Image caption La protection des élèves mineures est prise au sérieux par les autorités équato-guinéennes.

Pour mettre un terme au phénomène des grossesses précoces et non désirées dans le milieu scolaire, les autorités équato-guinéennes ont décidé, depuis le 19 septembre, de ne plus admettre dans les écoles des élèves enceintes.

En Guinée-Equatoriale, environ trois adolescentes sur cinq tombent enceintes, entre 13 et 18 ans.

Ce phénomène, selon un spécialiste, est notamment favorisé par la pauvreté des parents, l'absence d'informations et la perte de l'autorité parentale sur les enfants.

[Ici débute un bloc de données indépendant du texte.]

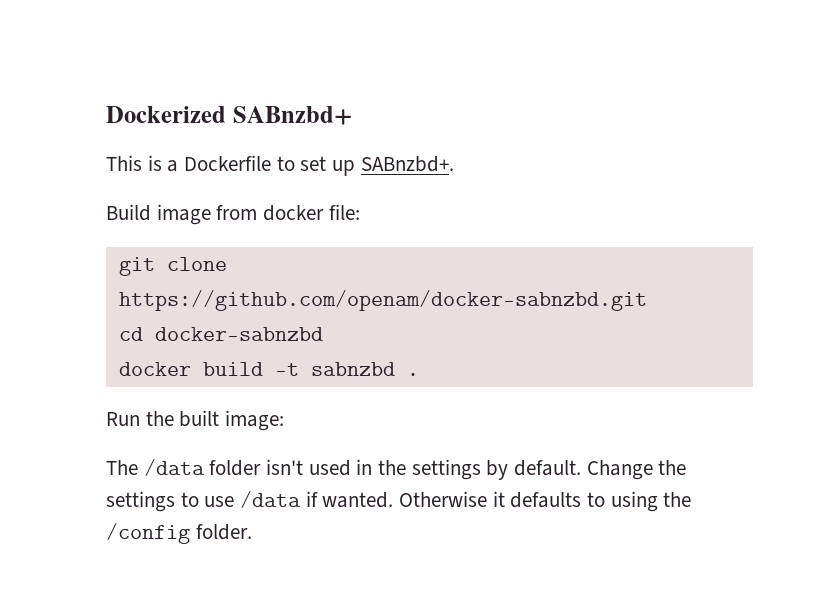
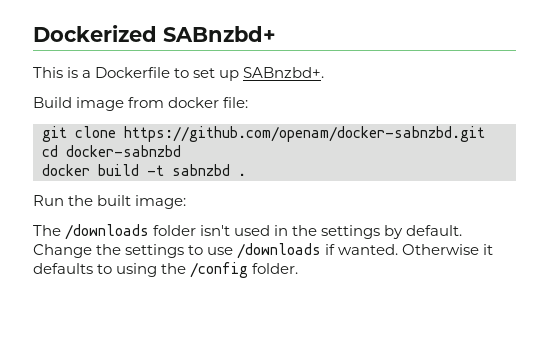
[143,459,205,476] /data -> [65,224,150,240] /downloads
[240,491,302,508] /data -> [237,243,322,259] /downloads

Depuis le 19 septembre dernier, date d'entrée en vigueur de la mesure, les jeunes filles sont tenues de présenter un test de grossesse négatif pour s'inscrire dans un établissement scolaire.

La vice-ministre de l'Education, Maria Jésus Nkara, a indiqué que la mesure concerne les élèves des cycles primaire et secondaire.

La décision est toutefois diversement interprétée par les Equato-Guinéens.

Certains estiment qu'il s'agit d'une violation du droit universel à l'éducation. D'autres, en revanche, saluent cette décision qui, selon eux, devrait contribuer à prévenir les grossesses précoces.